What to produce -
From the first line to the last, restate the data exactly, leaving out the images.

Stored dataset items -
--- START ---

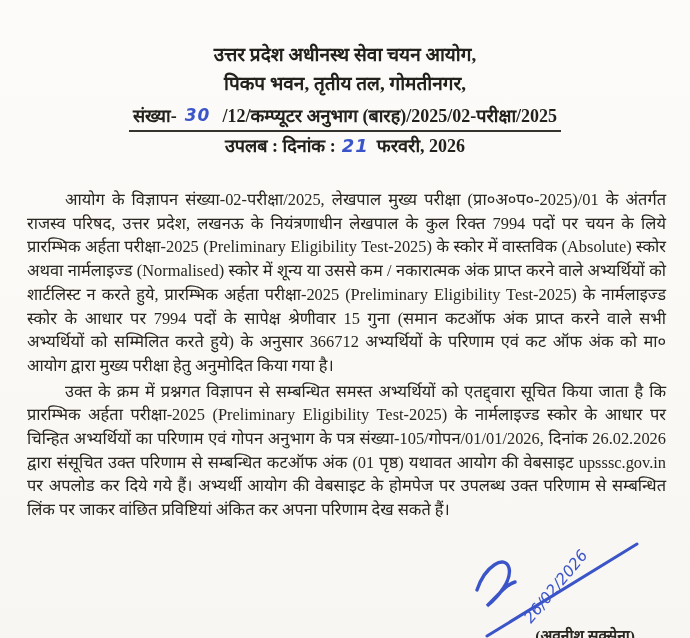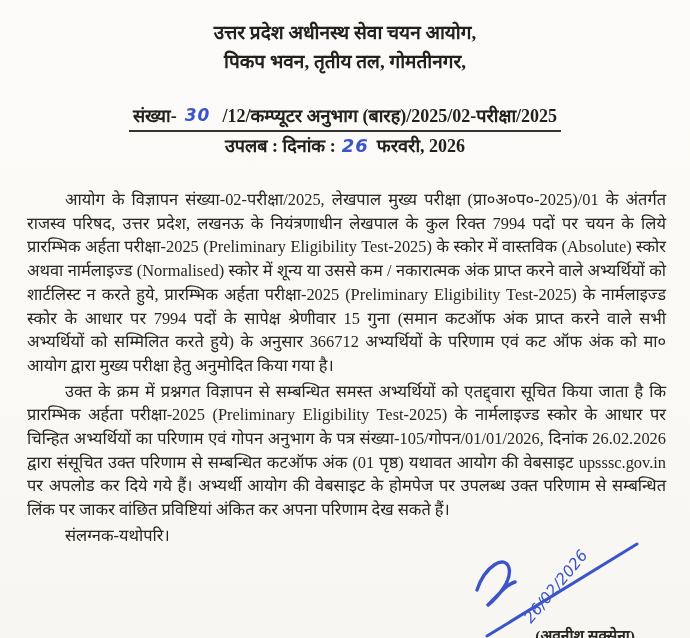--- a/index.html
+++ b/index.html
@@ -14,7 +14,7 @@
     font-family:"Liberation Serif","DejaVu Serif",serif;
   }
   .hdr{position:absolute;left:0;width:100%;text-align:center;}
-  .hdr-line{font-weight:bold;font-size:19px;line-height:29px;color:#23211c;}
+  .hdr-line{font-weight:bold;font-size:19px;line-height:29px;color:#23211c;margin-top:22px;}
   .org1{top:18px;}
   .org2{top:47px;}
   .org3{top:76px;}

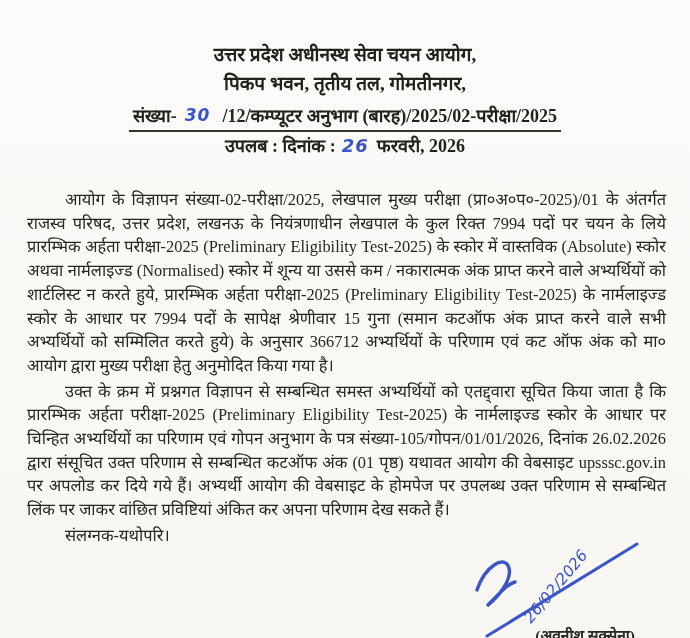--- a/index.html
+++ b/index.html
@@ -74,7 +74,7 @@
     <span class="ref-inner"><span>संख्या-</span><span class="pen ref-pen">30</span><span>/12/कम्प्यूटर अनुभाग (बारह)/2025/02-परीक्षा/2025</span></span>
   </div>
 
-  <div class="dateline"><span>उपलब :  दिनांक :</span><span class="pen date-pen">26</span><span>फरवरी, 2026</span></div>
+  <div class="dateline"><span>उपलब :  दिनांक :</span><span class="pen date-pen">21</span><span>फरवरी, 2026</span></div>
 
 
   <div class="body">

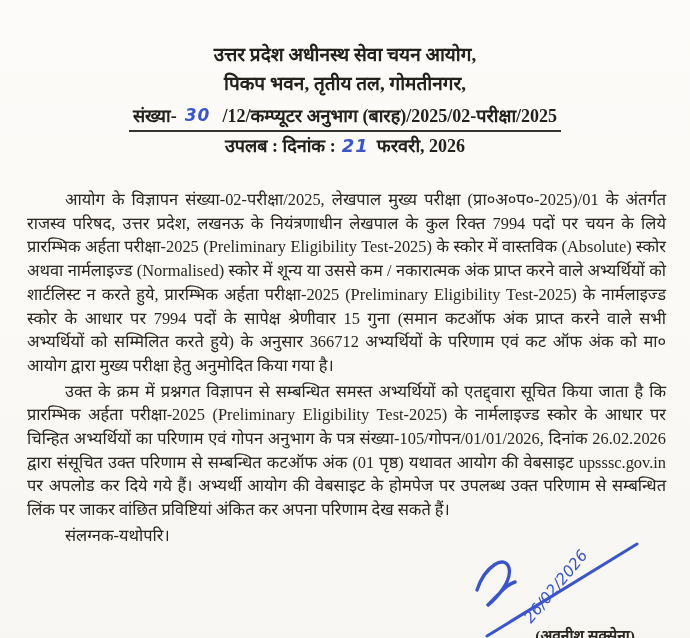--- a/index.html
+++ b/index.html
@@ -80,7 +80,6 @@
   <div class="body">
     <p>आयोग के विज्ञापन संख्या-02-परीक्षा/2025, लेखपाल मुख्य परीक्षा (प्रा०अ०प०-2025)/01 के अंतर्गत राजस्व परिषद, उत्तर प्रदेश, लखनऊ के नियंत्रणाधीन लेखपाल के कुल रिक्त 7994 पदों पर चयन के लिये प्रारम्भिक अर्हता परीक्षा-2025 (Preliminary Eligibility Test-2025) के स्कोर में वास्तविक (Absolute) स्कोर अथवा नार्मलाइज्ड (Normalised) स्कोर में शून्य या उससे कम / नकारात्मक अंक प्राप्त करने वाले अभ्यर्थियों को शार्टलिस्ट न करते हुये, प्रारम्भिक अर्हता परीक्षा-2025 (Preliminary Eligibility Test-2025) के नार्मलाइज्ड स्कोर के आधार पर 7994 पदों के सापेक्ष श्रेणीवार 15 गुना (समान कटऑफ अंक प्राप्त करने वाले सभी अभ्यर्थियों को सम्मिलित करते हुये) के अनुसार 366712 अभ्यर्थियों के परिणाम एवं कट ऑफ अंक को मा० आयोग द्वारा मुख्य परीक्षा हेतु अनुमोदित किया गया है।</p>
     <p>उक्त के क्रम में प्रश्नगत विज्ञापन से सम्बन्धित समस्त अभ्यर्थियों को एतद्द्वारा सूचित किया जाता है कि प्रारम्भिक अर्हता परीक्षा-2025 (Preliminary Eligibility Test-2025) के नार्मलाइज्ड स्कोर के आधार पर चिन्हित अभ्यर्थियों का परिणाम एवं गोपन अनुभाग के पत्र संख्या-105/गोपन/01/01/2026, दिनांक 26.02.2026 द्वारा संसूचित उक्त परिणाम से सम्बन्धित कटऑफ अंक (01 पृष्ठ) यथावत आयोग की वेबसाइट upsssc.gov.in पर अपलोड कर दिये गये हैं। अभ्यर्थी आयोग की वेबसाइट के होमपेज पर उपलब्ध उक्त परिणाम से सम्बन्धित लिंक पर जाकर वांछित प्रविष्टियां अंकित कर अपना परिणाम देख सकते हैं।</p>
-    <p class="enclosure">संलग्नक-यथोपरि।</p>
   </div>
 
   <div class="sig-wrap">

--- END ---

Written response -
--- a/index.html
+++ b/index.html
@@ -14,7 +14,7 @@
     font-family:"Liberation Serif","DejaVu Serif",serif;
   }
   .hdr{position:absolute;left:0;width:100%;text-align:center;}
-  .hdr-line{font-weight:bold;font-size:19px;line-height:29px;color:#23211c;}
+  .hdr-line{font-weight:bold;font-size:19px;line-height:29px;color:#23211c;margin-top:22px;}
   .org1{top:18px;}
   .org2{top:47px;}
   .org3{top:76px;}

--- a/index.html
+++ b/index.html
@@ -74,7 +74,7 @@
     <span class="ref-inner"><span>संख्या-</span><span class="pen ref-pen">30</span><span>/12/कम्प्यूटर अनुभाग (बारह)/2025/02-परीक्षा/2025</span></span>
   </div>
 
-  <div class="dateline"><span>उपलब :  दिनांक :</span><span class="pen date-pen">26</span><span>फरवरी, 2026</span></div>
+  <div class="dateline"><span>उपलब :  दिनांक :</span><span class="pen date-pen">21</span><span>फरवरी, 2026</span></div>
 
 
   <div class="body">

--- a/index.html
+++ b/index.html
@@ -80,7 +80,6 @@
   <div class="body">
     <p>आयोग के विज्ञापन संख्या-02-परीक्षा/2025, लेखपाल मुख्य परीक्षा (प्रा०अ०प०-2025)/01 के अंतर्गत राजस्व परिषद, उत्तर प्रदेश, लखनऊ के नियंत्रणाधीन लेखपाल के कुल रिक्त 7994 पदों पर चयन के लिये प्रारम्भिक अर्हता परीक्षा-2025 (Preliminary Eligibility Test-2025) के स्कोर में वास्तविक (Absolute) स्कोर अथवा नार्मलाइज्ड (Normalised) स्कोर में शून्य या उससे कम / नकारात्मक अंक प्राप्त करने वाले अभ्यर्थियों को शार्टलिस्ट न करते हुये, प्रारम्भिक अर्हता परीक्षा-2025 (Preliminary Eligibility Test-2025) के नार्मलाइज्ड स्कोर के आधार पर 7994 पदों के सापेक्ष श्रेणीवार 15 गुना (समान कटऑफ अंक प्राप्त करने वाले सभी अभ्यर्थियों को सम्मिलित करते हुये) के अनुसार 366712 अभ्यर्थियों के परिणाम एवं कट ऑफ अंक को मा० आयोग द्वारा मुख्य परीक्षा हेतु अनुमोदित किया गया है।</p>
     <p>उक्त के क्रम में प्रश्नगत विज्ञापन से सम्बन्धित समस्त अभ्यर्थियों को एतद्द्वारा सूचित किया जाता है कि प्रारम्भिक अर्हता परीक्षा-2025 (Preliminary Eligibility Test-2025) के नार्मलाइज्ड स्कोर के आधार पर चिन्हित अभ्यर्थियों का परिणाम एवं गोपन अनुभाग के पत्र संख्या-105/गोपन/01/01/2026, दिनांक 26.02.2026 द्वारा संसूचित उक्त परिणाम से सम्बन्धित कटऑफ अंक (01 पृष्ठ) यथावत आयोग की वेबसाइट upsssc.gov.in पर अपलोड कर दिये गये हैं। अभ्यर्थी आयोग की वेबसाइट के होमपेज पर उपलब्ध उक्त परिणाम से सम्बन्धित लिंक पर जाकर वांछित प्रविष्टियां अंकित कर अपना परिणाम देख सकते हैं।</p>
-    <p class="enclosure">संलग्नक-यथोपरि।</p>
   </div>
 
   <div class="sig-wrap">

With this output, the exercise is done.